2. Apply the new Talos config with bond1 defined. Talos reboots the node. After reboot, talosctl get links shows bond1 up with both members.
3. Verify the bond from inside the cluster:

   1	talosctl --nodes 10.90.3.101 read /proc/net/bonding/bond1

   Should show Bonding Mode: IEEE 802.3ad Dynamic link aggregation, Aggregator ID: <x>, both slave interfaces in link: up, Aggregator Selection Policy: stable.
4. Test bandwidth and latency on the new fabric between this node and either of the others (which haven’t migrated yet, but their TB-side IPs are still reachable for now — actually, this needs both ends migrated; see below).

Once two nodes are migrated, the new fabric carries traffic between them at 10G+. iperf3 between the two on the new VLAN should show close to 20 Gbps with multiple parallel streams.

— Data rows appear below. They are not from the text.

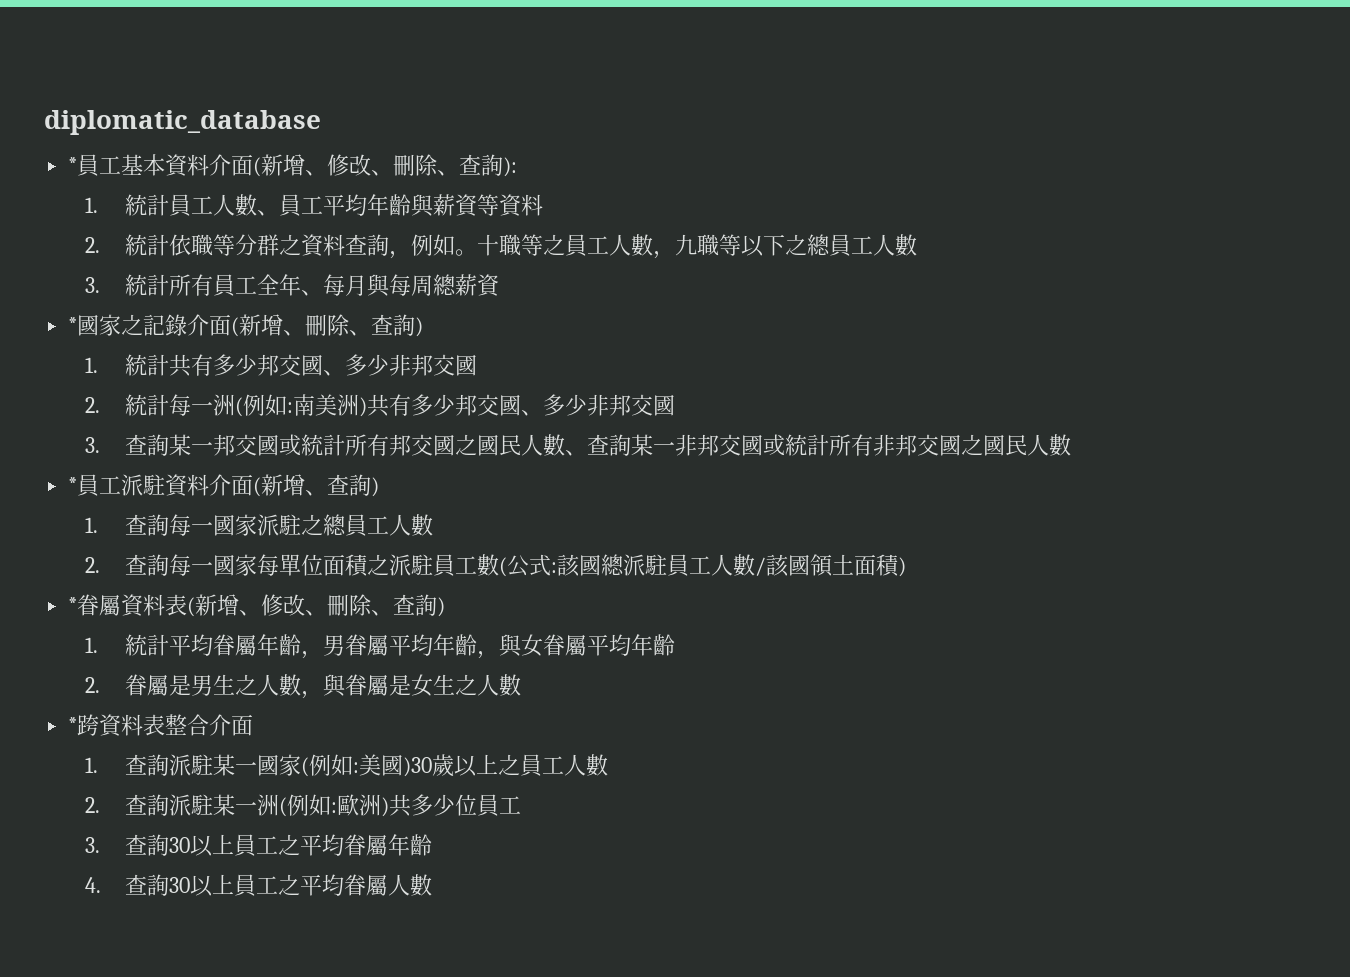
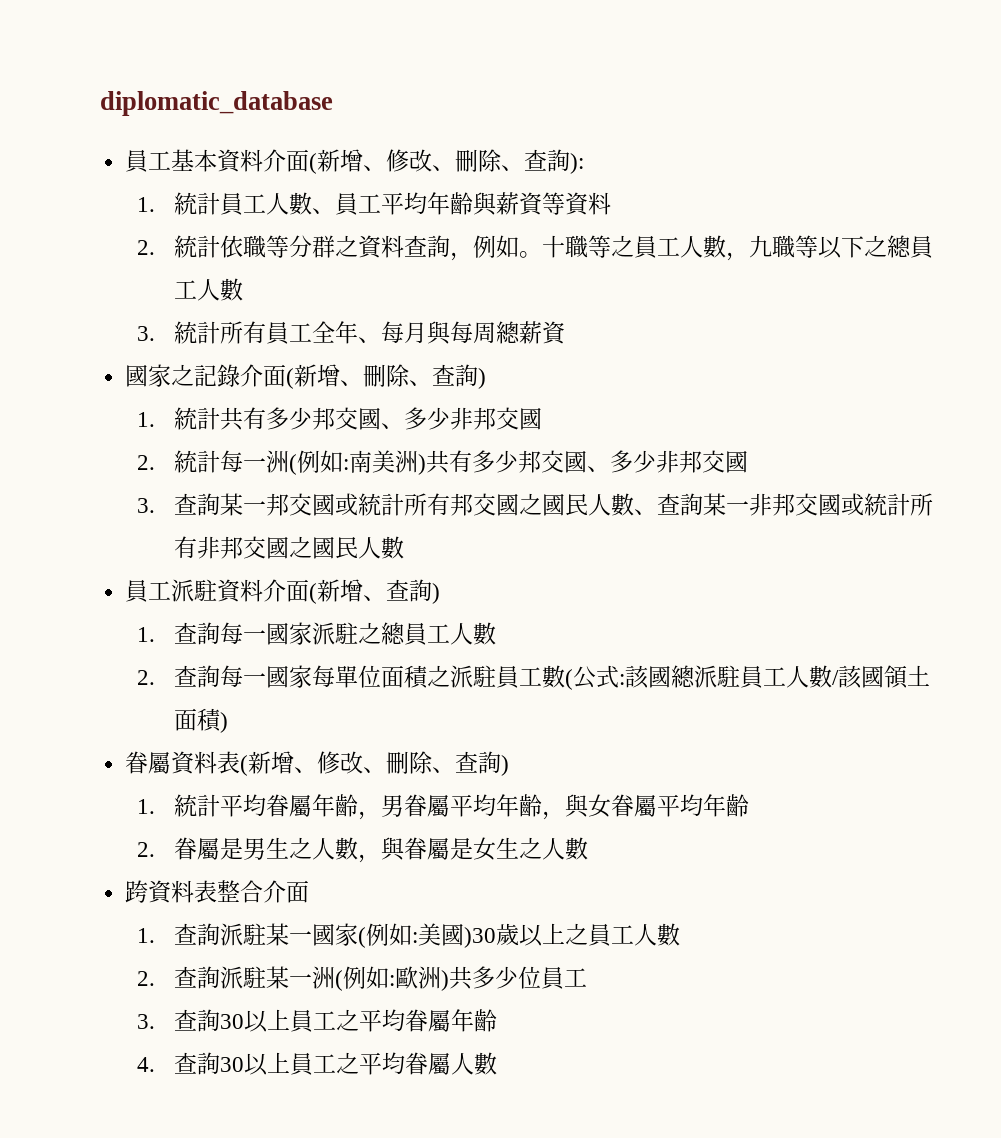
- *員工基本資料介面(新增、修改、刪除、查詢):
+ 員工基本資料介面(新增、修改、刪除、查詢):
- *國家之記錄介面(新增、刪除、查詢)
+ 國家之記錄介面(新增、刪除、查詢)
- *員工派駐資料介面(新增、查詢)
+ 員工派駐資料介面(新增、查詢)
- *眷屬資料表(新增、修改、刪除、查詢)
+ 眷屬資料表(新增、修改、刪除、查詢)
- *跨資料表整合介面
+ 跨資料表整合介面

5. After all three Stantons are migrated: validate Ceph can talk over the new fabric. Add 10.99.100.0/24 to Ceph’s cluster_network config in the cluster manifest. Ceph daemons pick up the additional path on next reload — they’ll now have two cluster_network options, Thunderbolt (169.254.255.0/24) and switched (10.99.100.0/24).
6. Run the cluster on both paths for a week. Watch for any odd behaviour — drops, latency spikes, anything in ceph -s complaining.
7. If it’s all clean: remove 169.254.255.0/24 from cluster_network, unplug the Thunderbolt cables. Done.

If anything goes wrong at step 4 or 5, the Thunderbolt mesh is still there. Roll back the talconfig.yaml change, reboot, you’re back to the existing topology.

Coming in part 2

When this all happens — drives in hand, cables run, switch configured, Talos applied — I’ll write a part 2 with:

• iperf3 baseline (Thunderbolt) vs after-migration (LACP bonded)
• Ceph rebalance time before vs after for a 1TB OSD
• Whatever weird thing inevitably surfaced during the cutover
• The decision on whether to fully retire Thunderbolt or keep it as a fallback

It’ll probably also cross over with Part 2 of the SSD replacement post since both projects are in the same window. The new enterprise drives arrive between 29 May and 22 June; the network migration can happen any time the cluster is healthy. If the timing works out, I’ll do them back-to-back so the cluster only has one disruption window.

For now, six 1m DAC cables sitting on my desk, switch config drafted, Talos config drafted, network plan locked. Just need a clear evening to actually pull the trigger.